(Data records)

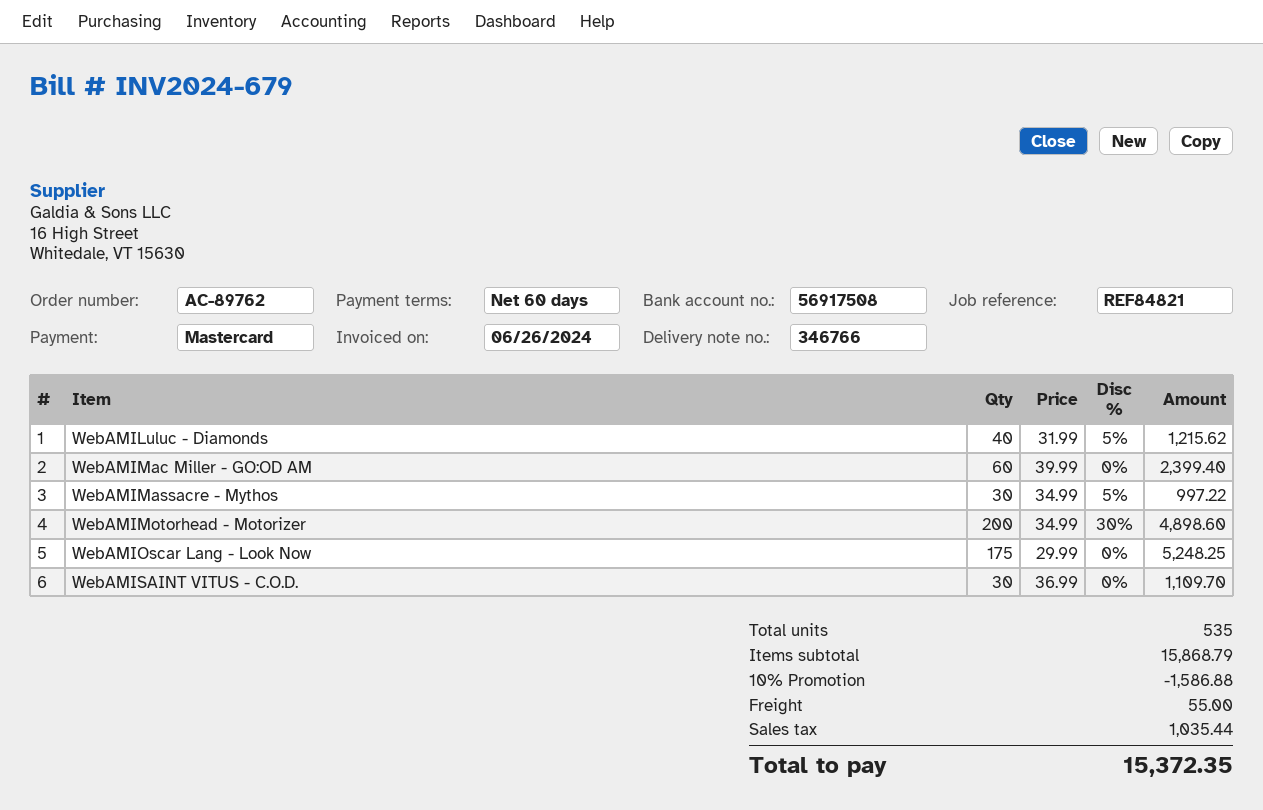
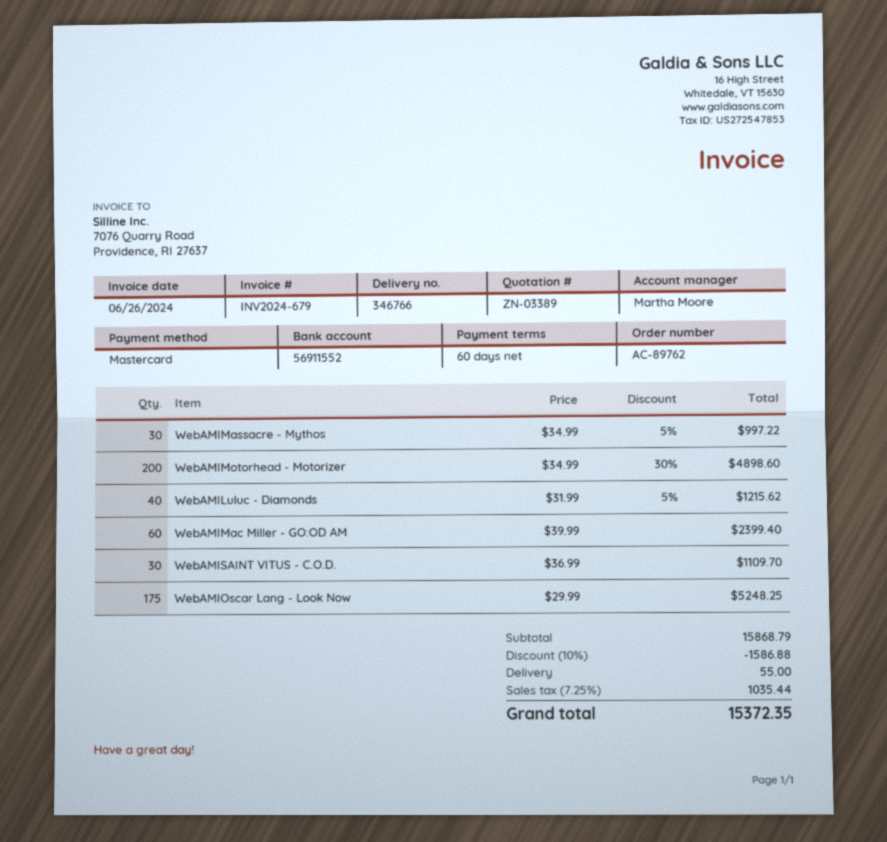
bank account: 56917508 -> 56911552

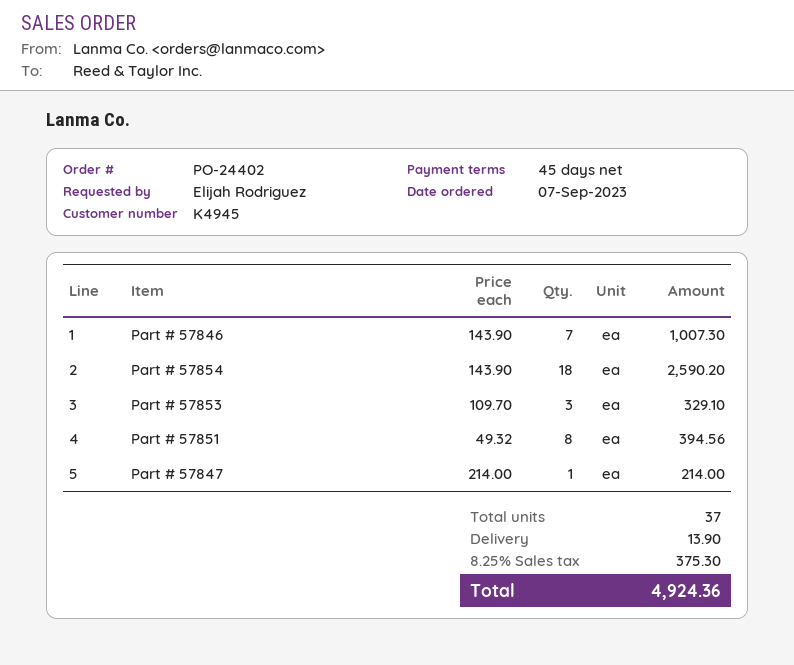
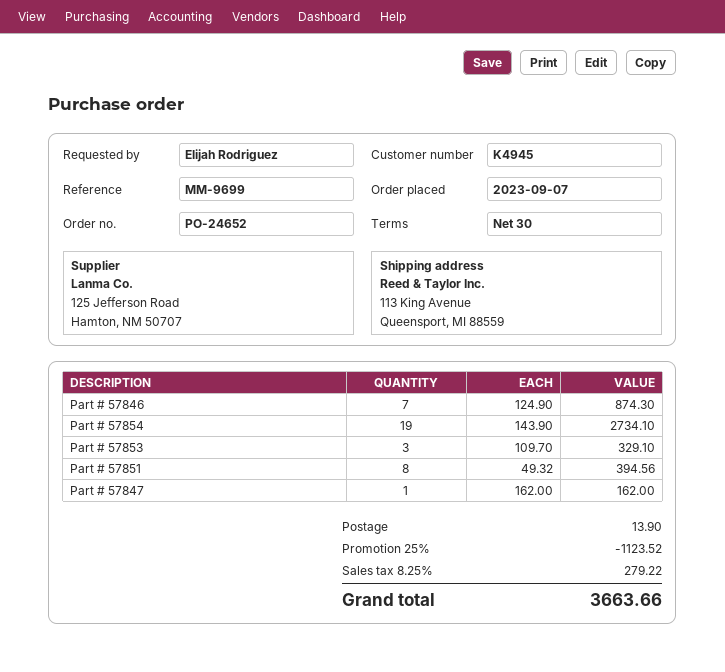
order number: PO-24402 -> PO-24652
payment terms: 45 days -> 30 days
Part # 57846: 7 x 143.90 = 1007.30 -> 7 x 124.90 = 874.30
Part # 57854: 18 x 143.90 = 2590.20 -> 19 x 143.90 = 2734.10
Part # 57847: 1 x 214.00 = 214.00 -> 1 x 162.00 = 162.00
discount: none -> 25% = 1123.52
tax: 8.25% = 375.30 -> 8.25% = 279.22
total: 4924.36 -> 3663.66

**REQUIREMENT**
An exact, word-for-word copy of the records is expected, with no pictures in it.

**ANSWER AREA**
bank account: 56917508 -> 56911552

order number: PO-24402 -> PO-24652
payment terms: 45 days -> 30 days
Part # 57846: 7 x 143.90 = 1007.30 -> 7 x 124.90 = 874.30
Part # 57854: 18 x 143.90 = 2590.20 -> 19 x 143.90 = 2734.10
Part # 57847: 1 x 214.00 = 214.00 -> 1 x 162.00 = 162.00
discount: none -> 25% = 1123.52
tax: 8.25% = 375.30 -> 8.25% = 279.22
total: 4924.36 -> 3663.66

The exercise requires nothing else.